━━━ Material for this task ━━━

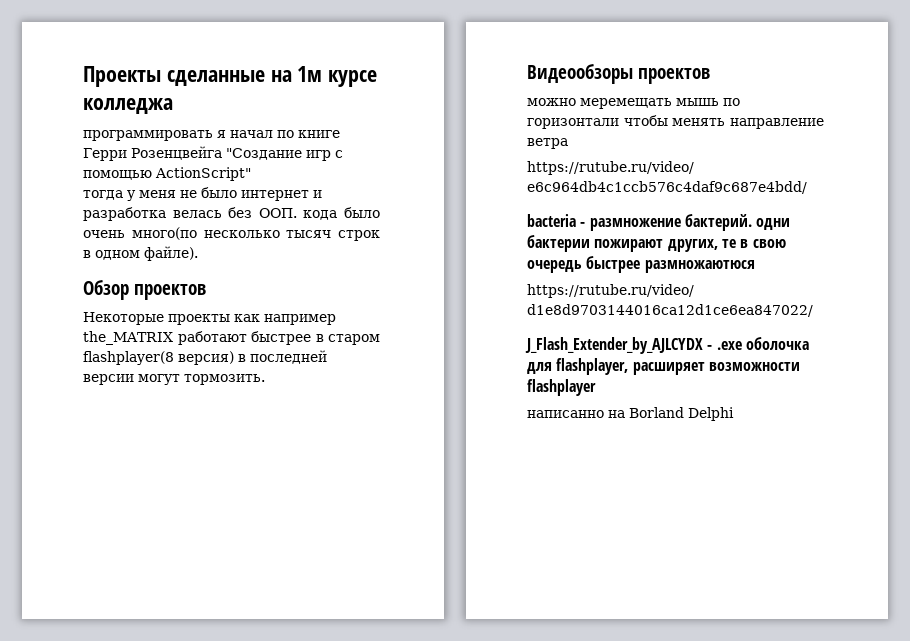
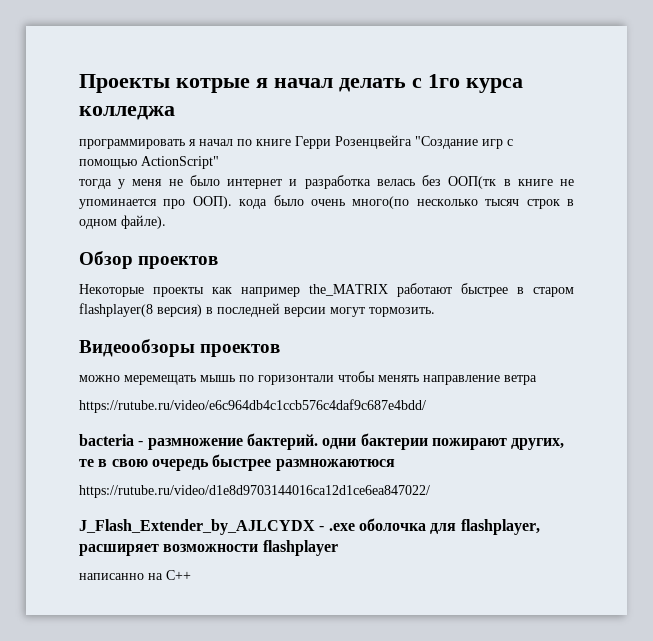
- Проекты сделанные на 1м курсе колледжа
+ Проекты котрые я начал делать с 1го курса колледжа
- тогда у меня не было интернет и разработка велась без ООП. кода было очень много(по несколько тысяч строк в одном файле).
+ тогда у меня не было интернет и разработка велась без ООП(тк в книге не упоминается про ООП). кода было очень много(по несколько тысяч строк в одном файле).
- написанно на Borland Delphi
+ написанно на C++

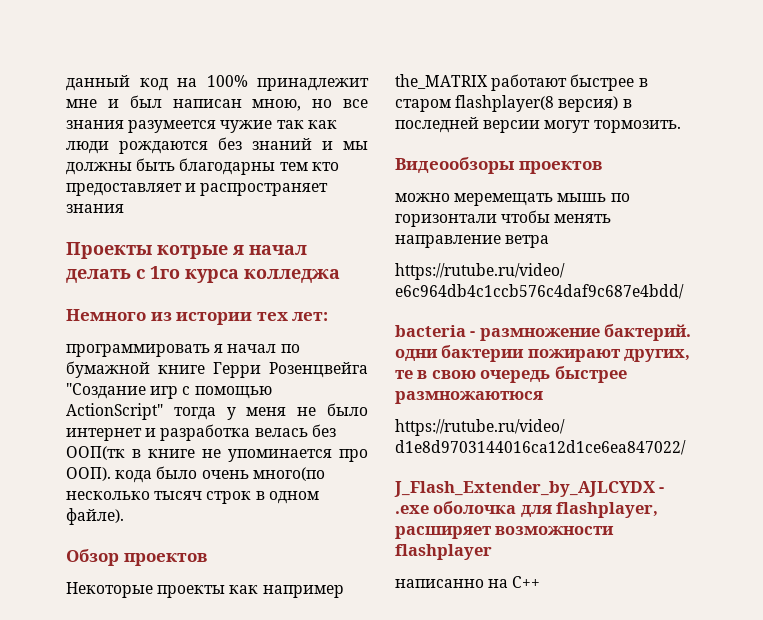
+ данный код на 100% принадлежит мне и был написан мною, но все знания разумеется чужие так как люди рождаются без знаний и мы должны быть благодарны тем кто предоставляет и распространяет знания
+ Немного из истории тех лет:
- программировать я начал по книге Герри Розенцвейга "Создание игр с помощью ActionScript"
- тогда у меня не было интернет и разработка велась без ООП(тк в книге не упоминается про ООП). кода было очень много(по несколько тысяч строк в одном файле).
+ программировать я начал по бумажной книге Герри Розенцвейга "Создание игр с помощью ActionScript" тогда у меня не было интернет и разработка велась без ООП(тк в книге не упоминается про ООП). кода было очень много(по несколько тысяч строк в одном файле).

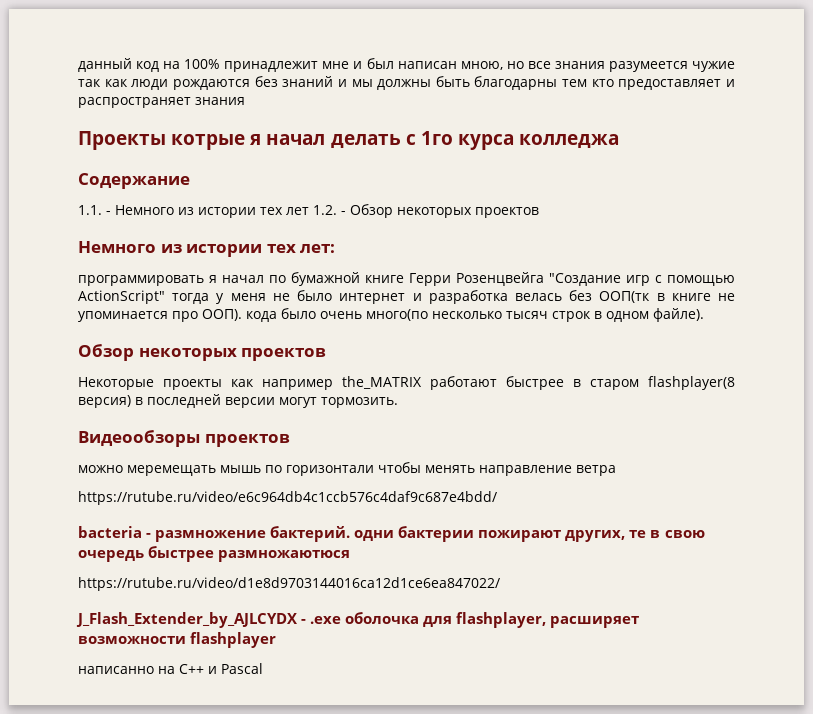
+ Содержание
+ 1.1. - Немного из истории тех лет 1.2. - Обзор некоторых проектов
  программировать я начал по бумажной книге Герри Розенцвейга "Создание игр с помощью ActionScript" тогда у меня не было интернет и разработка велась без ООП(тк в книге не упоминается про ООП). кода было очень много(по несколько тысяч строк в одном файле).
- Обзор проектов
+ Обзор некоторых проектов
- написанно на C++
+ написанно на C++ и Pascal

━━━
━━━ Material for this task ━━━

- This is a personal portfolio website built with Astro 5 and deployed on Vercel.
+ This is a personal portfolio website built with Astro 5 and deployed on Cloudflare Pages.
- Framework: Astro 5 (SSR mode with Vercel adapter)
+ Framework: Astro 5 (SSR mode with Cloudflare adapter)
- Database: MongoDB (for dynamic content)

━━━
━━━ Material for this task ━━━

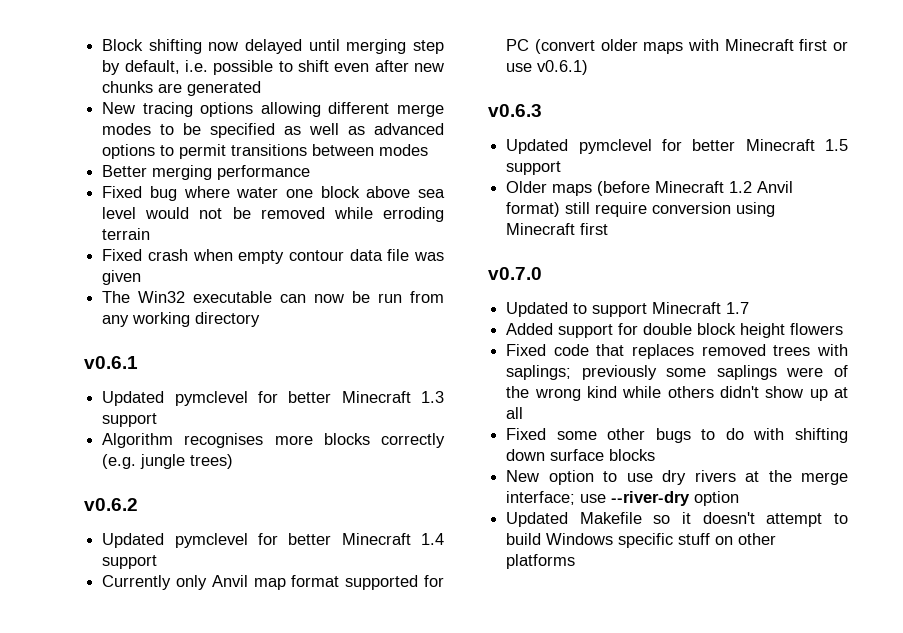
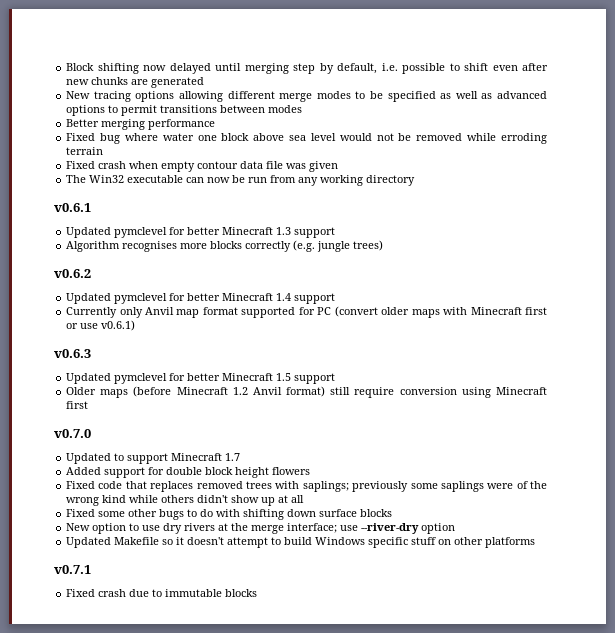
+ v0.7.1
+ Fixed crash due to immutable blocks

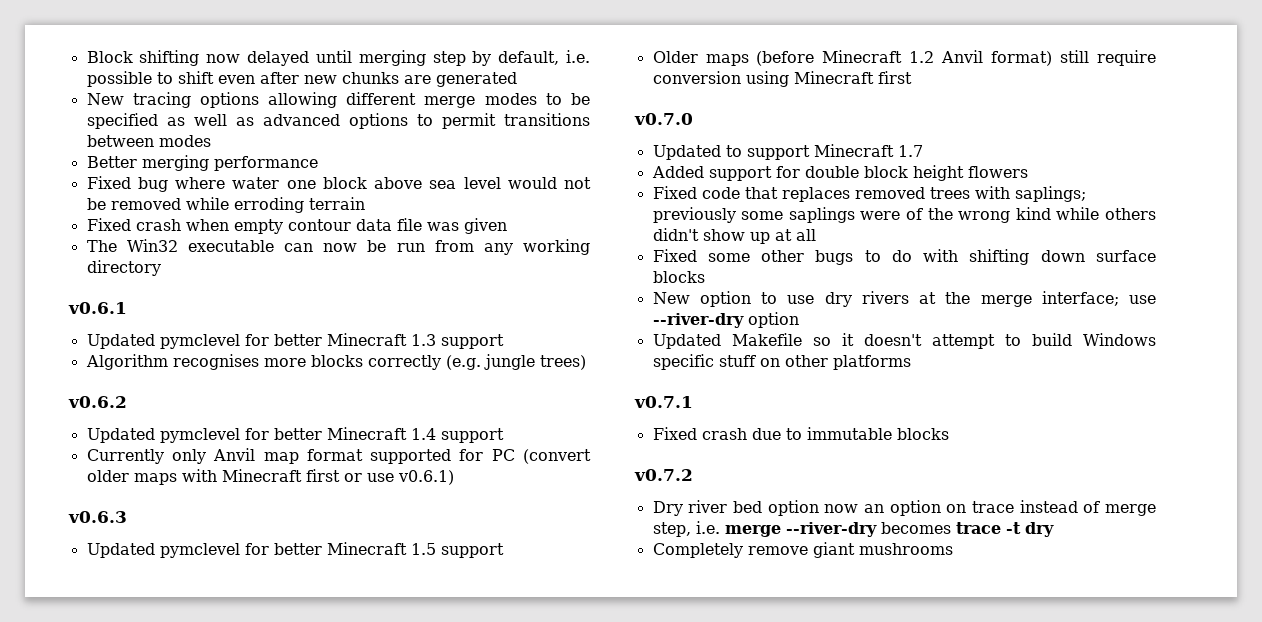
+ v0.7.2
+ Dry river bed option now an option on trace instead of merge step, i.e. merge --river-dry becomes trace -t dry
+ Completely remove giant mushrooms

━━━

Task goal - Could the stretch from the line with "- программировать я" through the line with "C++ и Pascal" in the listing above be restated word for word, minus the pictures?

Task response -
- программировать я начал по книге Герри Розенцвейга "Создание игр с помощью ActionScript"
- тогда у меня не было интернет и разработка велась без ООП(тк в книге не упоминается про ООП). кода было очень много(по несколько тысяч строк в одном файле).
+ программировать я начал по бумажной книге Герри Розенцвейга "Создание игр с помощью ActionScript" тогда у меня не было интернет и разработка велась без ООП(тк в книге не упоминается про ООП). кода было очень много(по несколько тысяч строк в одном файле).

+ Содержание
+ 1.1. - Немного из истории тех лет 1.2. - Обзор некоторых проектов
  программировать я начал по бумажной книге Герри Розенцвейга "Создание игр с помощью ActionScript" тогда у меня не было интернет и разработка велась без ООП(тк в книге не упоминается про ООП). кода было очень много(по несколько тысяч строк в одном файле).
- Обзор проектов
+ Обзор некоторых проектов
- написанно на C++
+ написанно на C++ и Pascal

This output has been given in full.